Volume 31



Eliminate Game at Harvard-Westlake

On April 19, at 8 a.m. sharp, for the first time in Harvard Westlake (HW) Middle School history, Eliminate began. For the first hour and a half, there was relative peace. Until Break. Then the slaughter began. By the end of the first day, over a hundred young, aspiring HW students, hoping to make the world a better place, were slaughtered where they stood, with some being stabbed in the back just moments after taking one of their fellow students in-game lives.

Eliminate is a game much like Assassin at the HW Upper School. The premise is anyone interested receives a clothespin and a target. Each student places their clothespin on their right arm, between their shoulder and their elbow and is not allowed to cover it. The students then have to go and take their target’s clothespin, all the while keeping their hunter from taking theirs. The last one standing wins the game, a plaque and a $50 Amazon Gift Card. 

There have been a few bumps, with a few eliminations being disputed, some students being removed and then reinstated tens of times, the faculty at large hating it,and many acts of violence and rulebreaking being reported. This violence got to such a point that ninth-grade dean Betsy Ilg had to intervene via email. 

Collateral damage should not be a thing and it could get the game shut down. No students should be sustaining any sort of injury because of the game. We are not allowed to physically assault anyone on campus, for any reason and this game is no exception,” Ilg said.

With the winner being crowned Arya Fattahi ’25, Spectrum decided to interview the creator, Michael Barr ’25 on his inspiration and motivation to bring this extremely active game to the ninth grade. Barr created the eliminate website, a tracker that anyone in the grade can sign into, to check their current target, or see the leaderboard, a list comprised of every participant, with their current status and eliminations. 

As the origin story of any famous endeavor, Eliminate began with an idea and conversation. 
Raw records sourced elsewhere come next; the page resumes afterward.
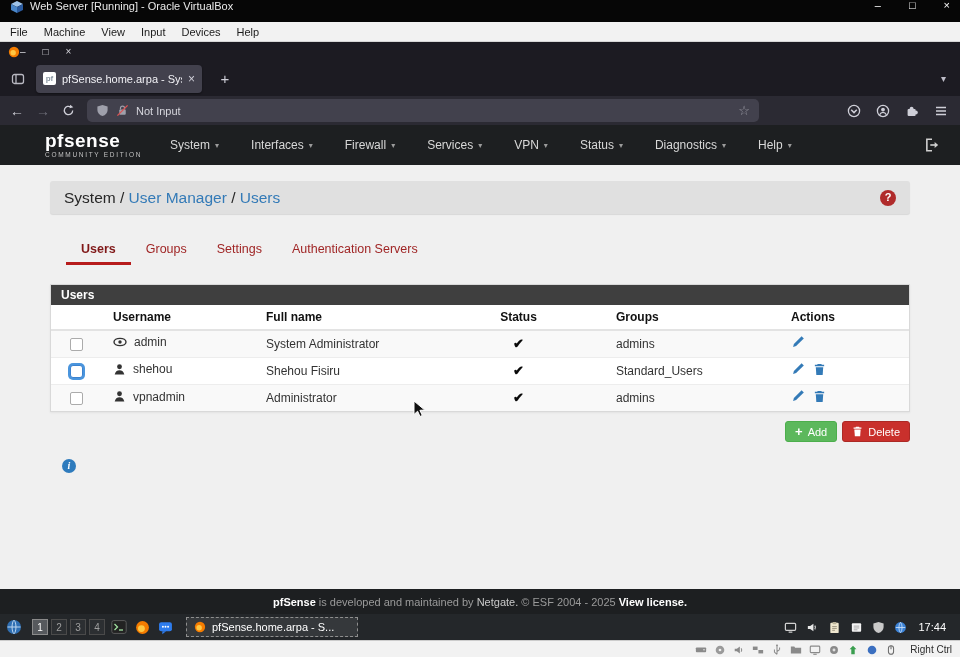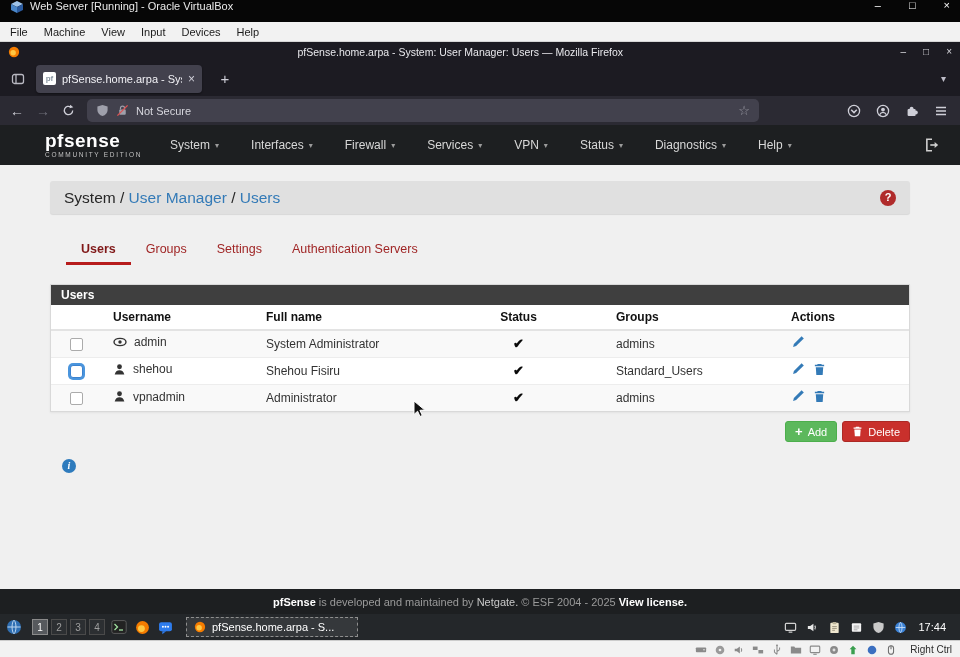--- a/index.html
+++ b/index.html
@@ -135,21 +135,20 @@
   <span>Help</span>
 </div>
 
 <div class="ff-titlebar">
   <span class="i">
     <svg width="12" height="12" viewBox="0 0 14 14">
         <circle cx="7" cy="7" r="6" fill="#f57c00"></circle>
         <circle cx="6" cy="8" r="3.2" fill="#ffd54f" opacity="0.85"></circle>
       </svg>
   </span>
-  <span class="ff-title">pfSense.home.arpa - System: User Manager: Users — Mozilla Firefox</span>
   <span class="ff-ctrls">
     <span class="i">–</span>
     <span class="i">□</span>
     <span class="i">×</span>
   </span>
 </div>
 
 <div class="ff-tabbar">
   <span class="i ffview-btn">
     <svg width="14" height="14" viewBox="0 0 14 14">
@@ -181,21 +180,21 @@
           <path d="M7 1l5.5 1.8v3.6c0 3.3-2.3 5.4-5.5 6.6C3.8 11.8 1.5 9.7 1.5 6.4V2.8z" fill="#9fa0ab"></path>
         </svg>
     </span>
     <span class="i">
       <svg width="13" height="13" viewBox="0 0 14 14">
           <rect x="3.5" y="6" width="7" height="5.5" rx="1" fill="#9fa0ab"></rect>
           <path d="M4.8 6V4.5a2.2 2.2 0 0 1 4.4 0V6" stroke="#9fa0ab" fill="none" stroke-width="1.3"></path>
           <line x1="1.5" y1="12.5" x2="12.5" y2="1.5" stroke="#e05252" stroke-width="1.4"></line>
         </svg>
     </span>
-    <span class="sec-label">Not Secure</span>
+    <span class="sec-label">Not Input</span>
     <span class="i url-star">☆</span>
   </div>
   <span class="nav-right">
     <span class="i">
       <svg width="14" height="14" viewBox="0 0 14 14">
           <circle cx="7" cy="7" r="5.6" fill="none" stroke="#cfcfd8" stroke-width="1.3"></circle>
           <path d="M4.2 5.8L7 8.6l2.8-2.8" fill="none" stroke="#cfcfd8" stroke-width="1.5"></path>
         </svg>
     </span>
     <span class="i">

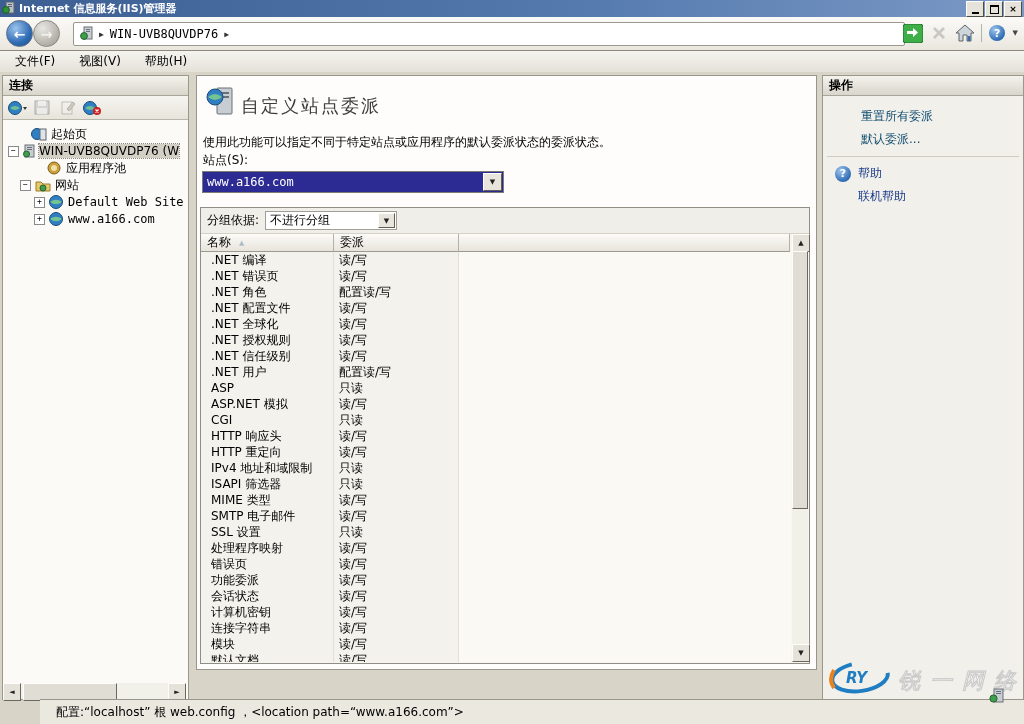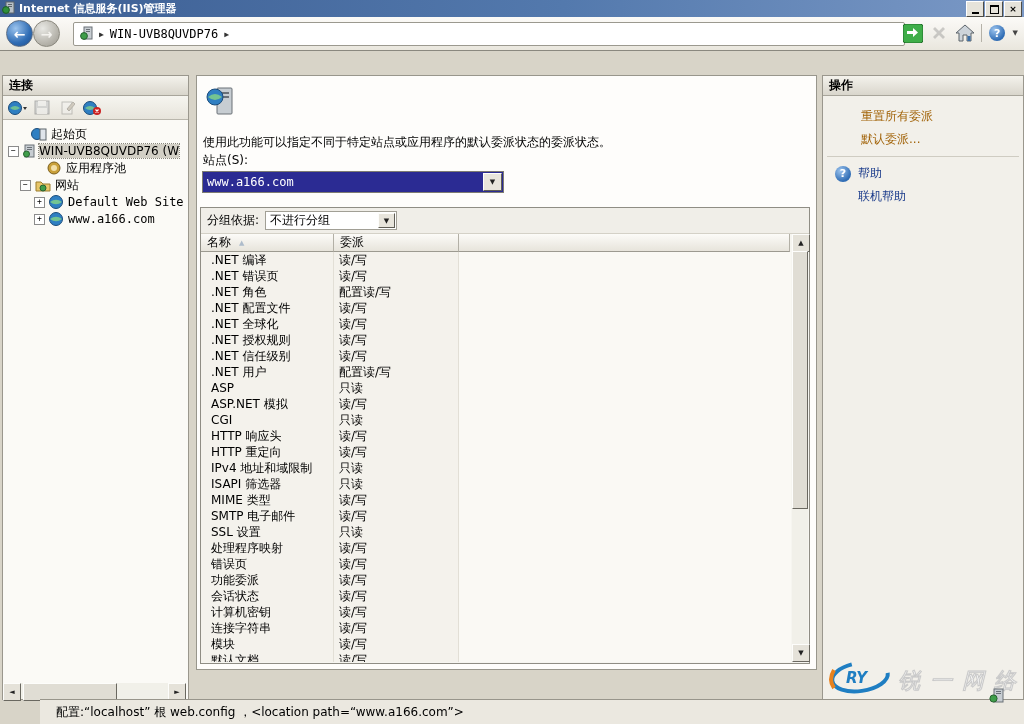--- a/index.html
+++ b/index.html
@@ -92,21 +92,21 @@
     border:1px solid;border-color:#fdfdfb #6a6860 #6a6860 #fdfdfb;box-sizing:border-box;}
   .vscroll .sb-btn{position:absolute;left:0;}
 
   
   .tabbar{left:190px;top:670px;width:625px;height:28px;border-left:1px solid #8f8d84;display:flex;align-items:center;gap:8px;padding-left:4px;box-sizing:border-box;}
   .tab{display:flex;align-items:center;gap:3px;padding:2px 6px 2px 3px;}
   .tab.selected{background:#fdfdfa;border:1px solid #76746c;}
 
   
   .right-panel{left:822px;top:75px;width:200px;height:623px;background:#f2f0ea;border:1px solid #9a978d;}
-  .action-link{color:#a16207;margin:6px 0 6px 38px;cursor:pointer;}
+  .action-link{color:#0c4a6e;margin:6px 0 6px 38px;cursor:pointer;}
   .act-sep{height:1px;background:#cfccc2;margin:8px 4px;}
   .help-row{display:flex;align-items:center;margin:6px 0 6px 12px;gap:7px;}
   .help-circ{width:16px;height:16px;border-radius:50%;background:radial-gradient(circle at 35% 30%,#9cc4ee,#2f6cb4 70%);
     color:#fff;font-size:11px;font-weight:bold;display:flex;align-items:center;justify-content:center;flex:none;}
   .link-blue{color:#1d3d8c;cursor:pointer;}
 
   
   .statusbar{left:0;top:699px;width:1024px;height:25px;background:#ebe8e0;border-top:1px solid #98958b;
     display:flex;align-items:center;padding-left:16px;box-sizing:border-box;
     font-family:"DejaVu Sans",sans-serif;margin-left:40px;}
@@ -177,20 +177,25 @@
           </svg>
       </span>
       <span class="sep-v"></span>
       <span class="tb-ico">
         <span class="help-circ">?</span>
       </span>
       <span class="caret">▼</span>
     </div>
   </div>
 
+  <div class="abs menubar">
+    <span class="menu-item">文件(F)</span>
+    <span class="menu-item">视图(V)</span>
+    <span class="menu-item">帮助(H)</span>
+  </div>
 
   <div class="abs left-panel">
     <div class="panel-hdr">连接</div>
     <div class="tree-toolbar">
       <span class="tt-btn">
         <svg width="20" height="16">
             <circle cx="8" cy="8" r="6.5" fill="#2f7fc2" stroke="#1b4c7a"></circle>
             <path d="M3 8 Q8 4 13 8 Q8 12 3 8" fill="#7fd08a" opacity=".8"></path>
             <path d="M16 7 l4 0 l-2 3 z" fill="#333"></path>
           </svg>
@@ -277,20 +282,21 @@
   <div class="abs main-panel">
     <span class="abs" style="left:8px;top:10px;">
       <svg width="30" height="30">
           <rect x="12" y="2" width="15" height="26" rx="1" fill="#c7cdd2" stroke="#6a7077"></rect>
           <rect x="15" y="6" width="9" height="2" fill="#6a7077"></rect>
           <rect x="15" y="10" width="9" height="2" fill="#6a7077"></rect>
           <circle cx="10" cy="11" r="8" fill="#2f7fc2" stroke="#1b4c7a"></circle>
           <path d="M3 11 Q10 5 17 11 Q10 17 3 11" fill="#7fd08a" opacity=".85"></path>
         </svg>
     </span>
+    <div class="abs main-title">自定义站点委派</div>
     <div class="abs main-desc">使用此功能可以指定不同于特定站点或应用程序的默认委派状态的委派状态。</div>
     <div class="abs site-label">站点(S):</div>
     <div class="abs site-combo">
       <span class="val">www.a166.com</span>
       <span class="dd-btn">▼</span>
     </div>
 
     <div class="abs listbox">
       <div class="groupbar">
         <span>分组依据:</span>

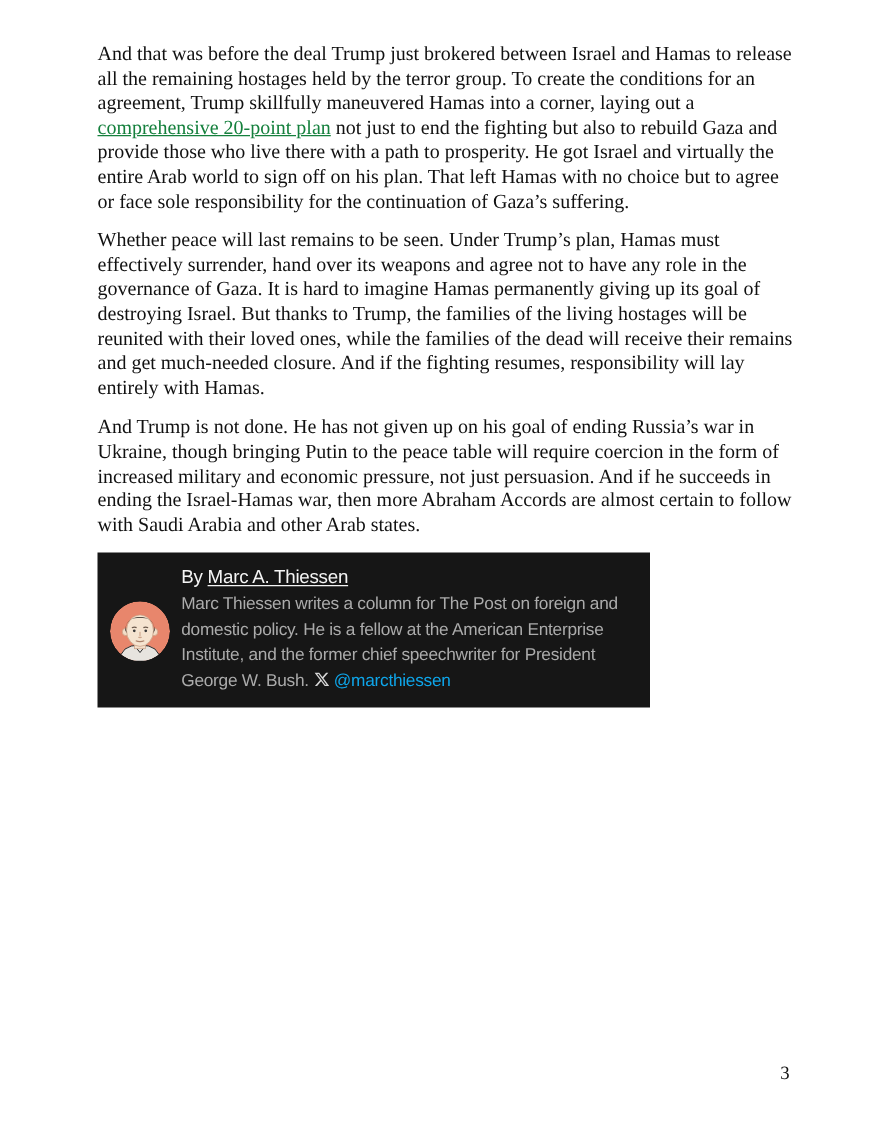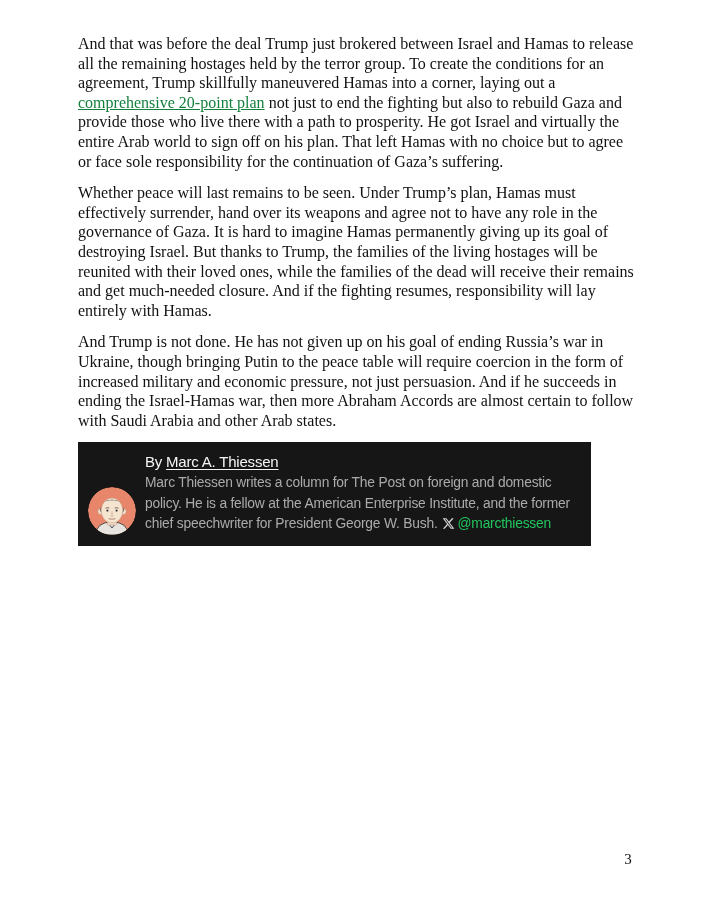--- a/index.html
+++ b/index.html
@@ -29,24 +29,24 @@
     margin: 0 0 12px 0;
     text-align: left;
   }
   .inline-link {
     color: #15803d;
     text-decoration: underline;
     cursor: pointer;
   }
   .author-box {
     margin-top: 11px;
-    width: 513px;
+    width: 442px;
     background: #161616;
     display: flex;
-    align-items: flex-end;
+    align-items: center;
     padding: 10px 14px 11px 10px;
   }
   .avatar {
     flex: 0 0 48px;
     width: 48px;
     height: 48px;
     border-radius: 50%;
     overflow: hidden;
     margin-top: 2px;
   }
@@ -74,21 +74,21 @@
     max-width: 485px;
   }
   .x-icon {
     display: inline-block;
     width: 13px;
     height: 13px;
     margin: 0 3px 0 4px;
     vertical-align: -1.5px;
   }
   .handle {
-    color: #22c55e;
+    color: #0ea5e9;
     text-decoration: none;
     cursor: pointer;
   }
   .page-number {
     position: absolute;
     left: 618px;
     top: 851px;
     width: 20px;
     text-align: center;
     font-size: 15px;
“Daisy Pritzker ’25 approached me and asked if I would like to help run a middle school version of Assassins,” Barr said. “I said yes.”

It was as simple as that. From there, Barr went through the process of brainstorming, eventually coming up with the idea of a website. He coded it himself, choosing the layout and features. This process took hours, possibly even days, as many students saw him working on the bubble graphics that would appear in the background of the final product, for long periods of time. 

“I wanted to do something with 3D graphics. This website had to be compatible with mobile, hence the vertical layout. I wanted to make it more of an experience than a website,” Michael said.

Of course, this game was a massive success, with over 204 participants. It would be an understatement to say that this game hasn’t left students wanting more. When asked about a possible second game, or a continuation of the product through other means, Barr smiled. 

“There was and is going to be problems with physical attributes to obtain victory in the game, but all being said and done, it went well,” Barr said. “I would love to host another game for our grade, whether it be at the middle school or upper school. Who knows what will happen in the future?”